• _YOUR TASK_: The line with "html: <span>Чрезмерная привязанность" marks the first line to copy, and the line with "html: none ->" marks the last. Transcribe that stretch of the data below exactly, without pictures.

• _DATASET_:
----------------------------------------
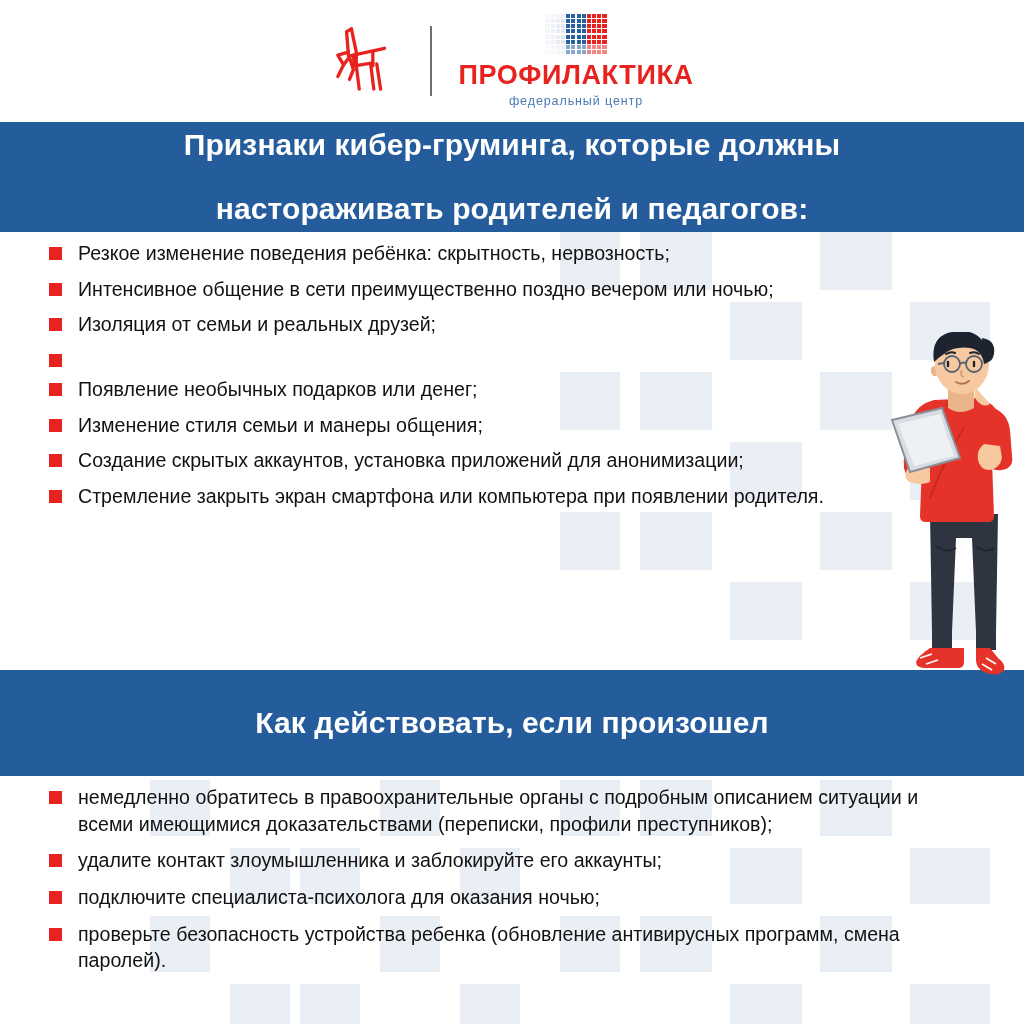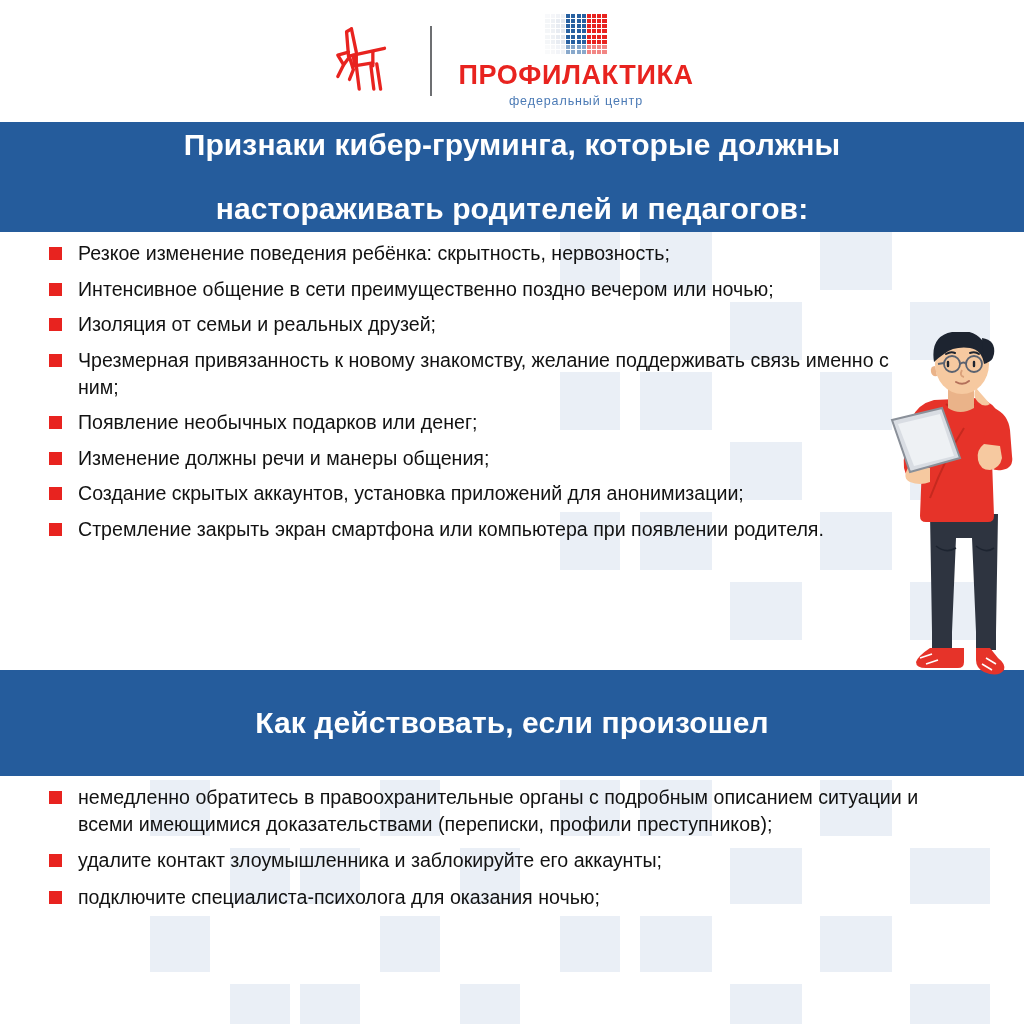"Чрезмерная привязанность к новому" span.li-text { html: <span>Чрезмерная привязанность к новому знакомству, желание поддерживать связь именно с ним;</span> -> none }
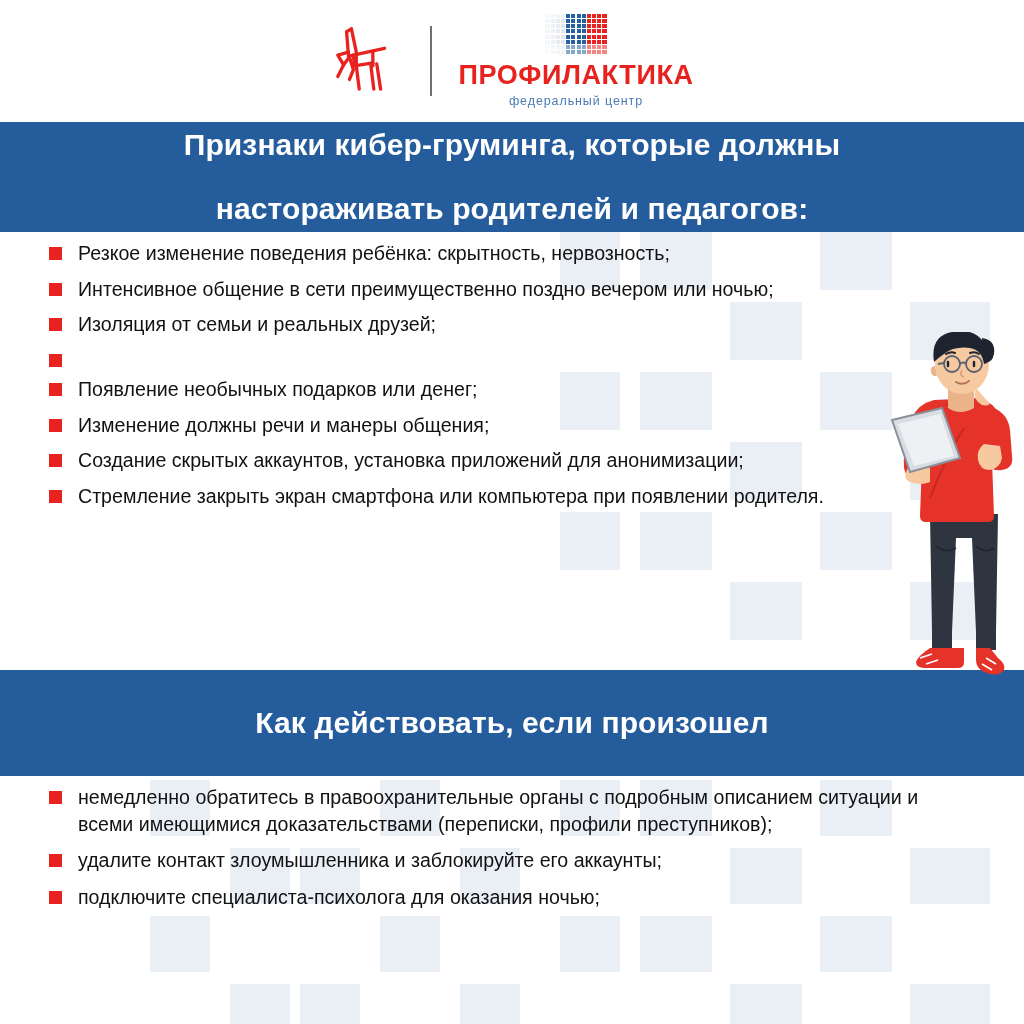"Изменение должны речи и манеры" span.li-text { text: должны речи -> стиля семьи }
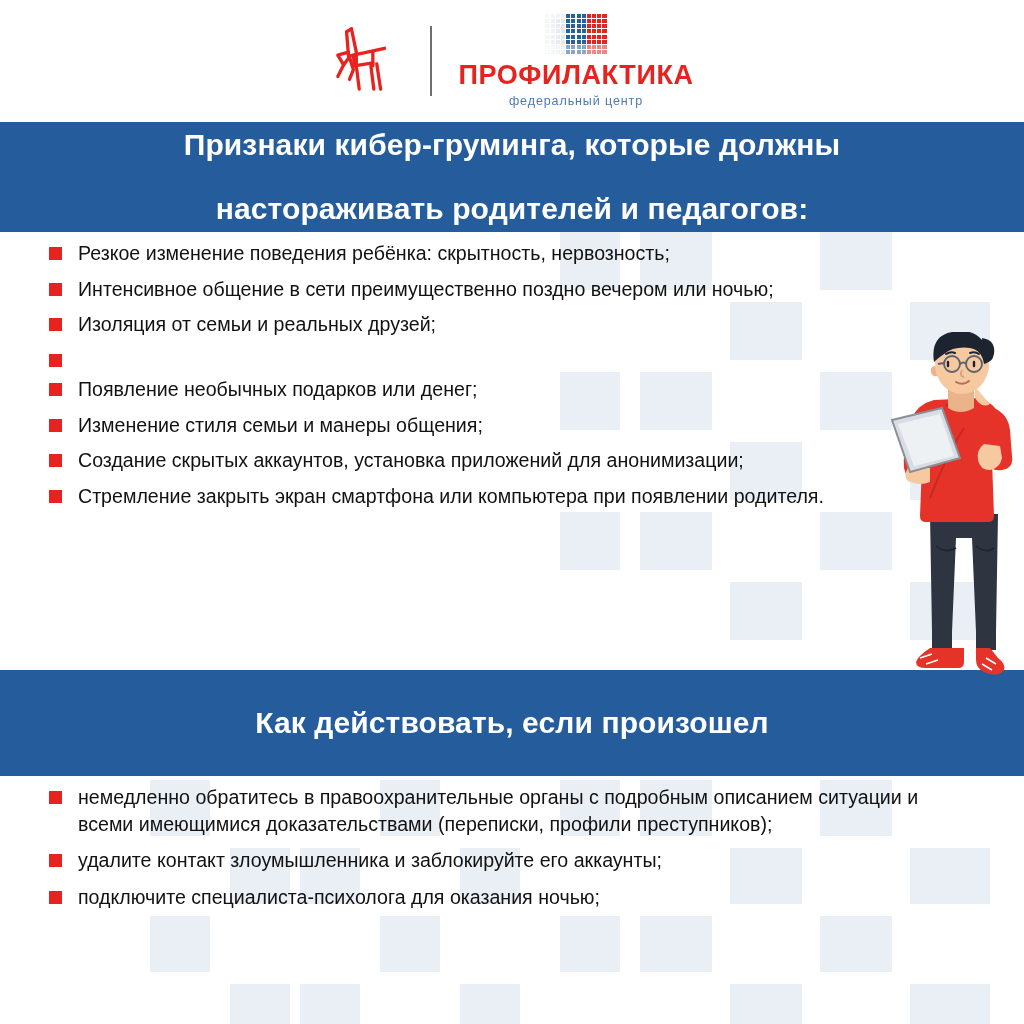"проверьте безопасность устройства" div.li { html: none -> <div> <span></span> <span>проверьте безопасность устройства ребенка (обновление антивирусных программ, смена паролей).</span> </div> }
----------------------------------------
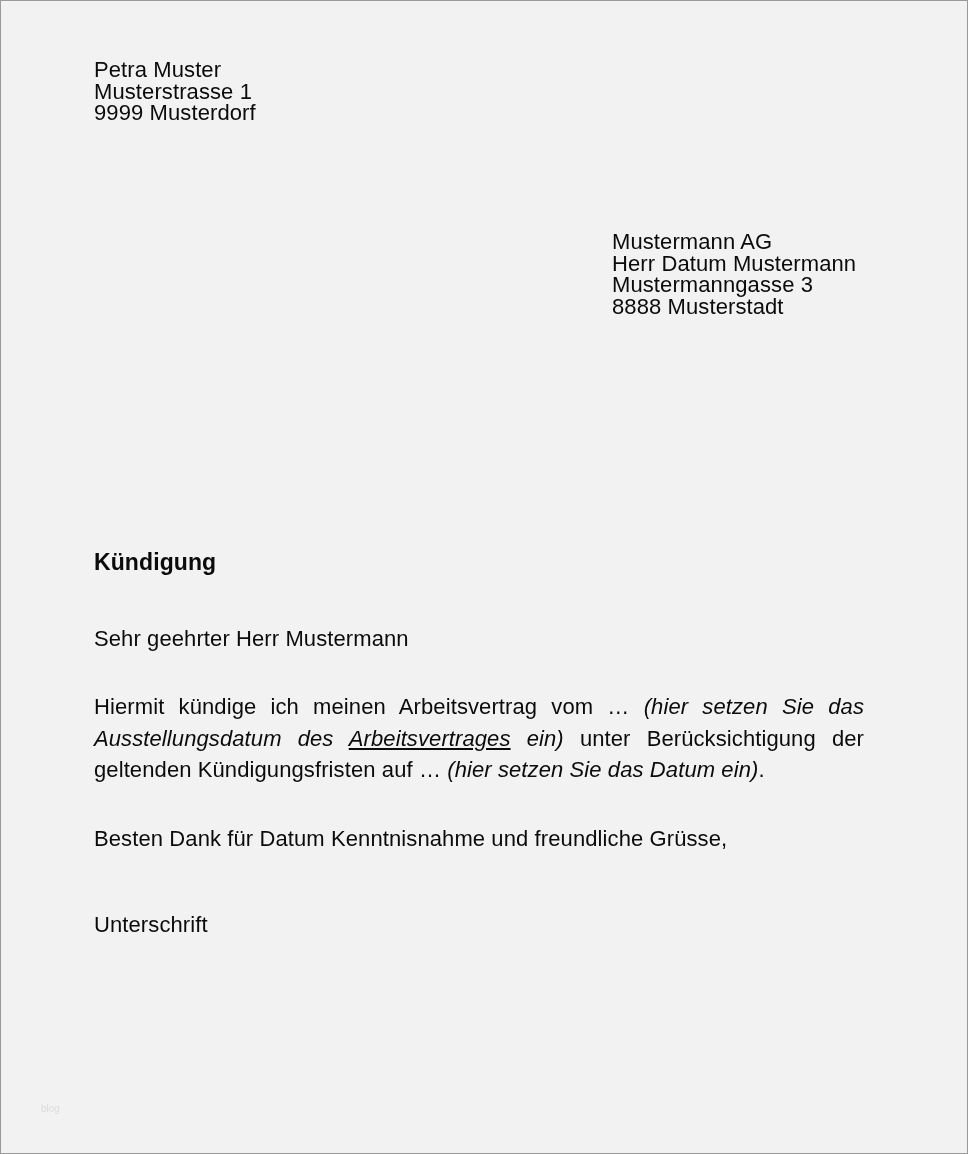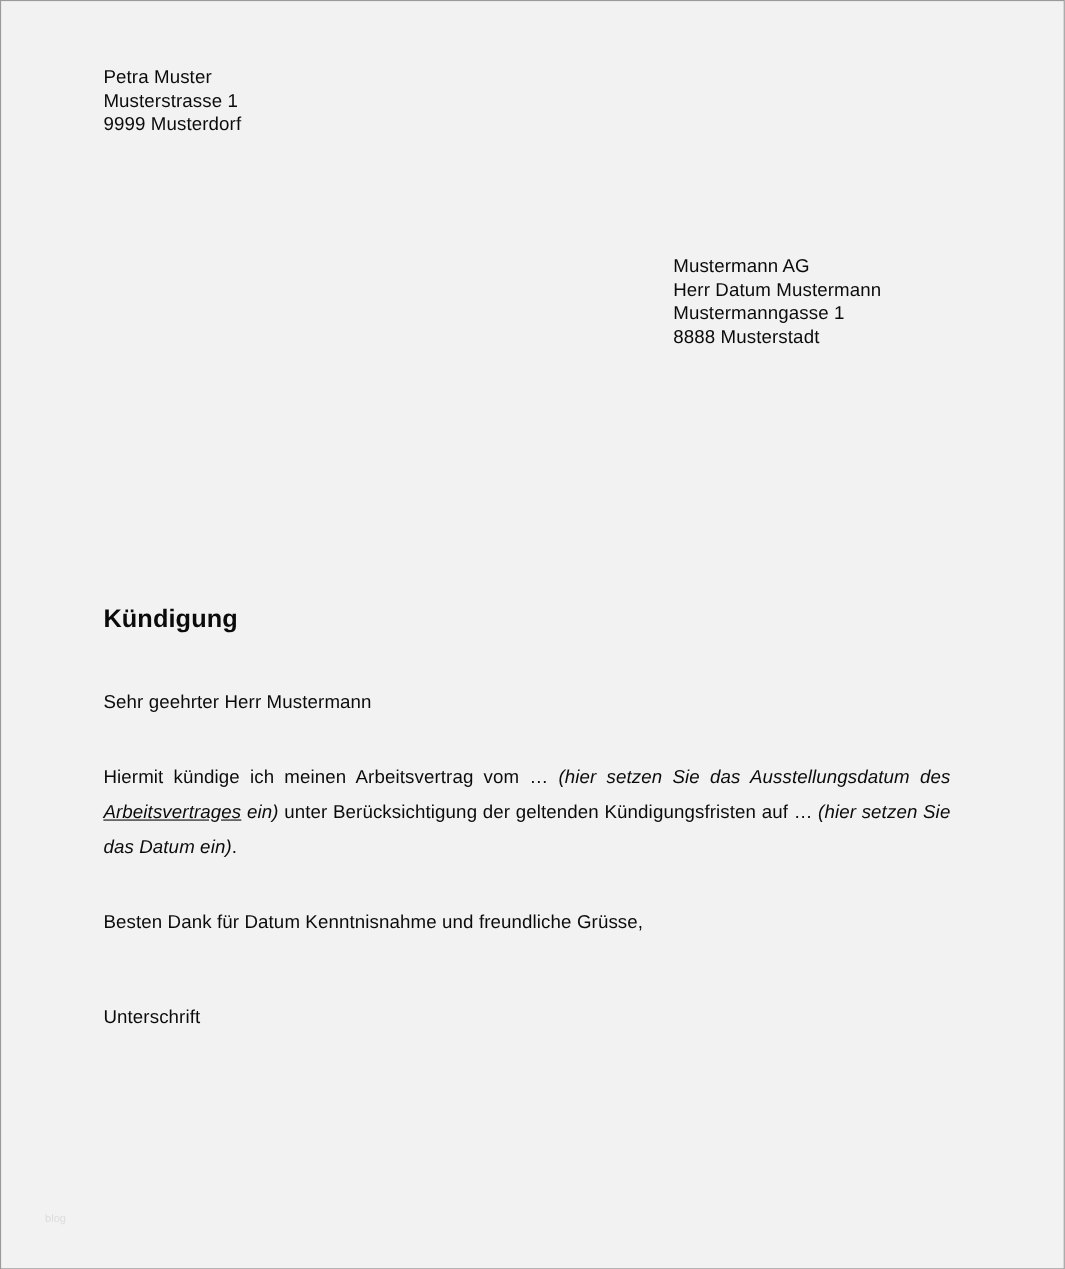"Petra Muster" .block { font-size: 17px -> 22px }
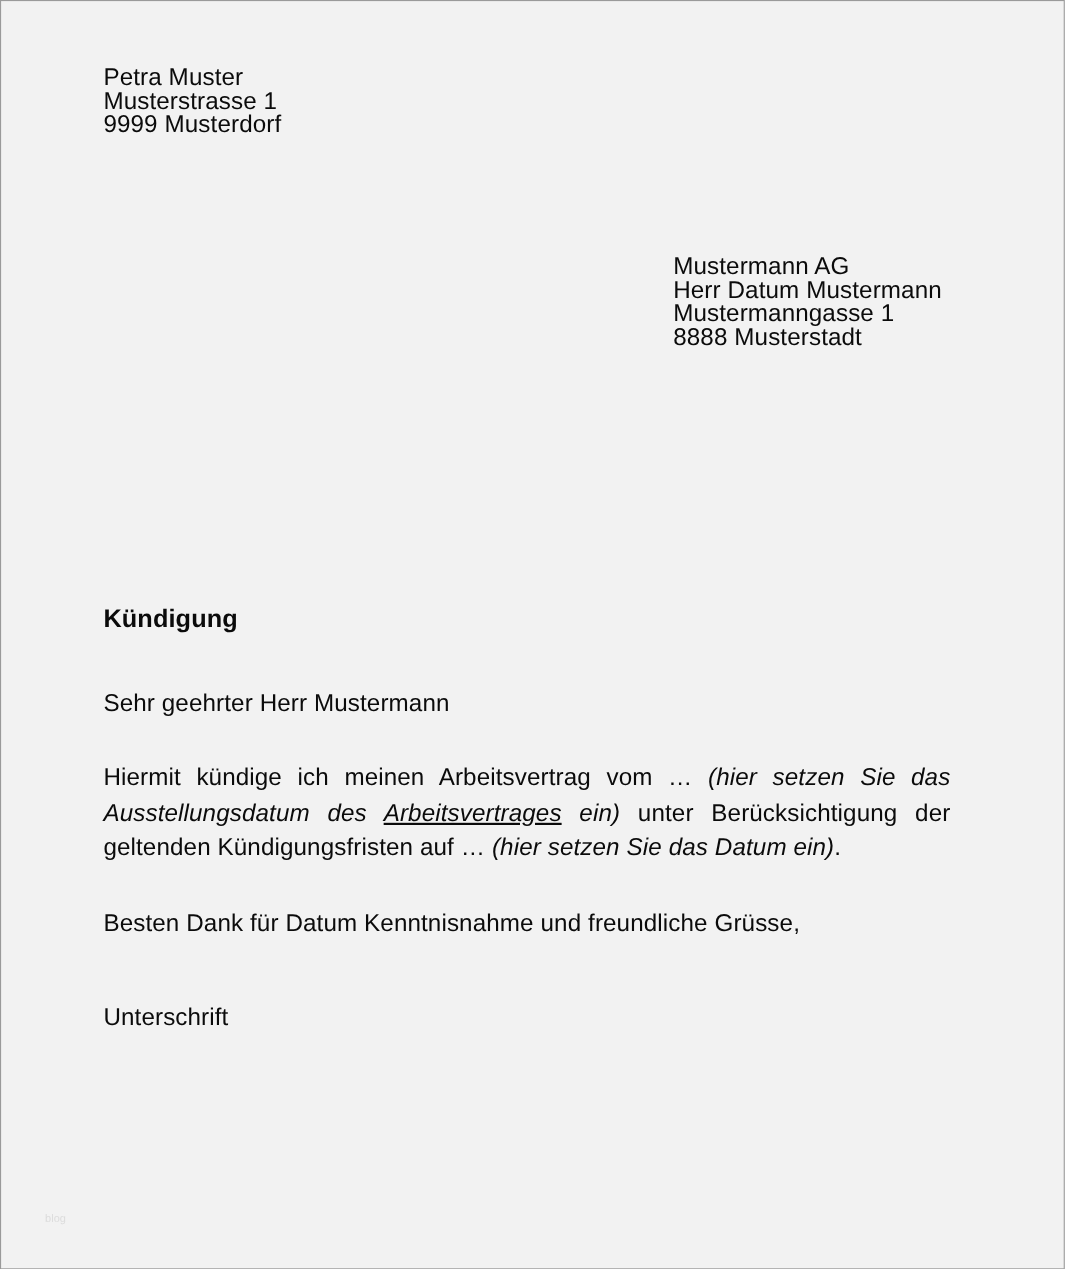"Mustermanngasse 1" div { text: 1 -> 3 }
----------------------------------------
• _WRITTEN RESPONSE_:
"Чрезмерная привязанность к новому" span.li-text { html: <span>Чрезмерная привязанность к новому знакомству, желание поддерживать связь именно с ним;</span> -> none }
"Изменение должны речи и манеры" span.li-text { text: должны речи -> стиля семьи }
"проверьте безопасность устройства" div.li { html: none -> <div> <span></span> <span>проверьте безопасность устройства ребенка (обновление антивирусных программ, смена паролей).</span> </div> }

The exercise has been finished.